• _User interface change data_
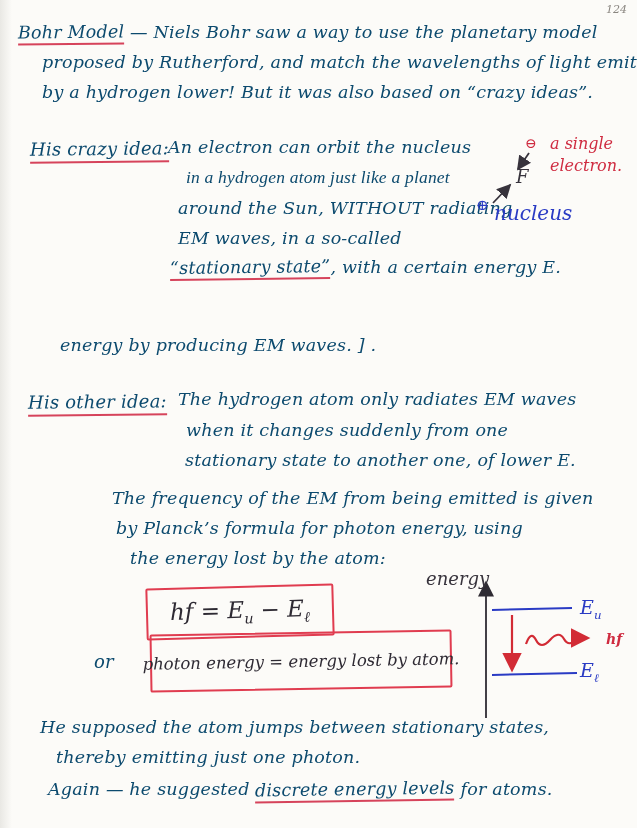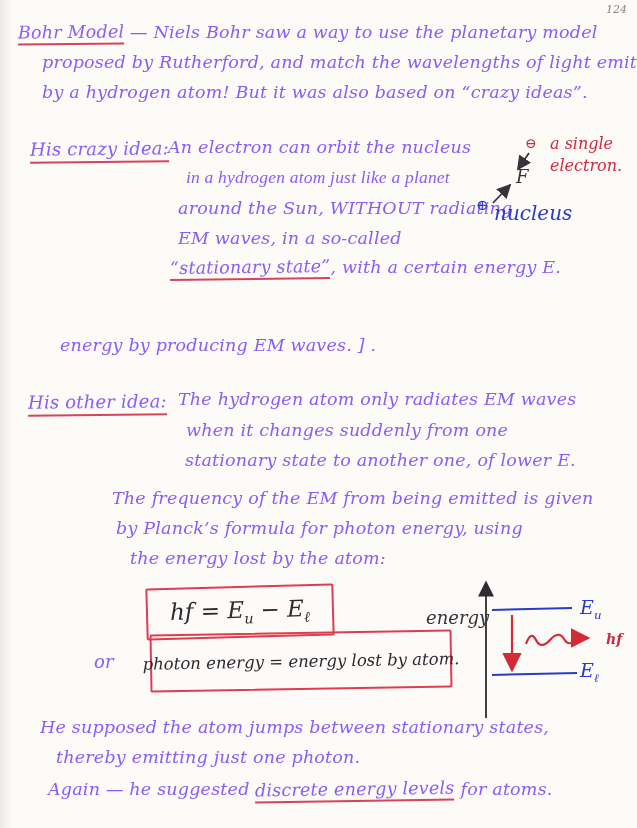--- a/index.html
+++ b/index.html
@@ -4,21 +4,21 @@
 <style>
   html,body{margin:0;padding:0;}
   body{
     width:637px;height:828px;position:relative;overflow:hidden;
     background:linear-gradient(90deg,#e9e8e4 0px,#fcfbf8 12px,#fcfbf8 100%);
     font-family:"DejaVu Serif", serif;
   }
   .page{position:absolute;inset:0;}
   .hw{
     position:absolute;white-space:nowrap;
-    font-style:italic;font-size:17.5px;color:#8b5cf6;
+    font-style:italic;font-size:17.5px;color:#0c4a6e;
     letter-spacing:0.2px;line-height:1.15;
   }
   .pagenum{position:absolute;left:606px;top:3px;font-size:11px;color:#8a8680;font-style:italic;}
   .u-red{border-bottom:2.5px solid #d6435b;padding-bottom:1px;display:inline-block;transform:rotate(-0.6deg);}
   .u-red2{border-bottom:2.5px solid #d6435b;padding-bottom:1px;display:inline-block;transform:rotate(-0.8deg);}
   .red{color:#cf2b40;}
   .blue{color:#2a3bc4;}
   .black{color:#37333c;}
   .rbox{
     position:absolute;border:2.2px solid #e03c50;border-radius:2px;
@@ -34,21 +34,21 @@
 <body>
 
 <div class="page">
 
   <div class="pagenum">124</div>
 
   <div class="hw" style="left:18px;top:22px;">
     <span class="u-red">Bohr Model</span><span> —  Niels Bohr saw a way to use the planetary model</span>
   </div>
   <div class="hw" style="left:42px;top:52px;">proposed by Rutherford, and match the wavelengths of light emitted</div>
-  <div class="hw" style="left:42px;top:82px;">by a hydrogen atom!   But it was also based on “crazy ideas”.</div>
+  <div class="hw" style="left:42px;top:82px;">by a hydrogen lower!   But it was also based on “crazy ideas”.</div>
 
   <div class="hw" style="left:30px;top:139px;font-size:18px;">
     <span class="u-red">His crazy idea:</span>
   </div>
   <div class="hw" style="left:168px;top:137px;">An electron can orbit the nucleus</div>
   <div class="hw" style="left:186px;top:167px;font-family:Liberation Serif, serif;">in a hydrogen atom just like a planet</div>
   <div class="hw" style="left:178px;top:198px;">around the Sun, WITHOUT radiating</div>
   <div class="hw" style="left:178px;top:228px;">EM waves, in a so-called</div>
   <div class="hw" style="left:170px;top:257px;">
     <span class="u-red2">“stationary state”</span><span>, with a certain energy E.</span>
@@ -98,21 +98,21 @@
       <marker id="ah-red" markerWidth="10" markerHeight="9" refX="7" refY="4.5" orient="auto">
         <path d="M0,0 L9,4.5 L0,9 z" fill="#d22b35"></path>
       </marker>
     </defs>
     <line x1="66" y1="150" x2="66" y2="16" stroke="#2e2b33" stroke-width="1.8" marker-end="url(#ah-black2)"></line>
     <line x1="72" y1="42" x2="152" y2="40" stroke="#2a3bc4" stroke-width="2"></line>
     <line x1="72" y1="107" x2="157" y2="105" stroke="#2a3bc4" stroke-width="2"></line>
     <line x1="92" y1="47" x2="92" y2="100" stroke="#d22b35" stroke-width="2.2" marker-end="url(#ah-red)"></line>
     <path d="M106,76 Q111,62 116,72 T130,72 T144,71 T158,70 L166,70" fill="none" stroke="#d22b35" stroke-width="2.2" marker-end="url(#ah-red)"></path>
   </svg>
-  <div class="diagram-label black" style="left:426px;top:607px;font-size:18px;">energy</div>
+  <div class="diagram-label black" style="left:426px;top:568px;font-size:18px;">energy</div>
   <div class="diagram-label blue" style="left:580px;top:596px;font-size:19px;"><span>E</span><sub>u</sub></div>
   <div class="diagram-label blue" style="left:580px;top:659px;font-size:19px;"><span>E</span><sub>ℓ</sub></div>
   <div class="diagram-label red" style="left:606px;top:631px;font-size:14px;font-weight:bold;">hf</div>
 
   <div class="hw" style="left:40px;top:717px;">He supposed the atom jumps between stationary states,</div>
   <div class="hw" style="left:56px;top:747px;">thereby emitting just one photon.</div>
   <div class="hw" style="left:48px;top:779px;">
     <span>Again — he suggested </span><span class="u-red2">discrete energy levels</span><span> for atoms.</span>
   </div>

• _TASK REQUIREMENTS_
An unchanged copy of the data, images excluded, is all that should be given.

• _FINISHED TASK_
--- a/index.html
+++ b/index.html
@@ -4,21 +4,21 @@
 <style>
   html,body{margin:0;padding:0;}
   body{
     width:637px;height:828px;position:relative;overflow:hidden;
     background:linear-gradient(90deg,#e9e8e4 0px,#fcfbf8 12px,#fcfbf8 100%);
     font-family:"DejaVu Serif", serif;
   }
   .page{position:absolute;inset:0;}
   .hw{
     position:absolute;white-space:nowrap;
-    font-style:italic;font-size:17.5px;color:#8b5cf6;
+    font-style:italic;font-size:17.5px;color:#0c4a6e;
     letter-spacing:0.2px;line-height:1.15;
   }
   .pagenum{position:absolute;left:606px;top:3px;font-size:11px;color:#8a8680;font-style:italic;}
   .u-red{border-bottom:2.5px solid #d6435b;padding-bottom:1px;display:inline-block;transform:rotate(-0.6deg);}
   .u-red2{border-bottom:2.5px solid #d6435b;padding-bottom:1px;display:inline-block;transform:rotate(-0.8deg);}
   .red{color:#cf2b40;}
   .blue{color:#2a3bc4;}
   .black{color:#37333c;}
   .rbox{
     position:absolute;border:2.2px solid #e03c50;border-radius:2px;
@@ -34,21 +34,21 @@
 <body>
 
 <div class="page">
 
   <div class="pagenum">124</div>
 
   <div class="hw" style="left:18px;top:22px;">
     <span class="u-red">Bohr Model</span><span> —  Niels Bohr saw a way to use the planetary model</span>
   </div>
   <div class="hw" style="left:42px;top:52px;">proposed by Rutherford, and match the wavelengths of light emitted</div>
-  <div class="hw" style="left:42px;top:82px;">by a hydrogen atom!   But it was also based on “crazy ideas”.</div>
+  <div class="hw" style="left:42px;top:82px;">by a hydrogen lower!   But it was also based on “crazy ideas”.</div>
 
   <div class="hw" style="left:30px;top:139px;font-size:18px;">
     <span class="u-red">His crazy idea:</span>
   </div>
   <div class="hw" style="left:168px;top:137px;">An electron can orbit the nucleus</div>
   <div class="hw" style="left:186px;top:167px;font-family:Liberation Serif, serif;">in a hydrogen atom just like a planet</div>
   <div class="hw" style="left:178px;top:198px;">around the Sun, WITHOUT radiating</div>
   <div class="hw" style="left:178px;top:228px;">EM waves, in a so-called</div>
   <div class="hw" style="left:170px;top:257px;">
     <span class="u-red2">“stationary state”</span><span>, with a certain energy E.</span>
@@ -98,21 +98,21 @@
       <marker id="ah-red" markerWidth="10" markerHeight="9" refX="7" refY="4.5" orient="auto">
         <path d="M0,0 L9,4.5 L0,9 z" fill="#d22b35"></path>
       </marker>
     </defs>
     <line x1="66" y1="150" x2="66" y2="16" stroke="#2e2b33" stroke-width="1.8" marker-end="url(#ah-black2)"></line>
     <line x1="72" y1="42" x2="152" y2="40" stroke="#2a3bc4" stroke-width="2"></line>
     <line x1="72" y1="107" x2="157" y2="105" stroke="#2a3bc4" stroke-width="2"></line>
     <line x1="92" y1="47" x2="92" y2="100" stroke="#d22b35" stroke-width="2.2" marker-end="url(#ah-red)"></line>
     <path d="M106,76 Q111,62 116,72 T130,72 T144,71 T158,70 L166,70" fill="none" stroke="#d22b35" stroke-width="2.2" marker-end="url(#ah-red)"></path>
   </svg>
-  <div class="diagram-label black" style="left:426px;top:607px;font-size:18px;">energy</div>
+  <div class="diagram-label black" style="left:426px;top:568px;font-size:18px;">energy</div>
   <div class="diagram-label blue" style="left:580px;top:596px;font-size:19px;"><span>E</span><sub>u</sub></div>
   <div class="diagram-label blue" style="left:580px;top:659px;font-size:19px;"><span>E</span><sub>ℓ</sub></div>
   <div class="diagram-label red" style="left:606px;top:631px;font-size:14px;font-weight:bold;">hf</div>
 
   <div class="hw" style="left:40px;top:717px;">He supposed the atom jumps between stationary states,</div>
   <div class="hw" style="left:56px;top:747px;">thereby emitting just one photon.</div>
   <div class="hw" style="left:48px;top:779px;">
     <span>Again — he suggested </span><span class="u-red2">discrete energy levels</span><span> for atoms.</span>
   </div>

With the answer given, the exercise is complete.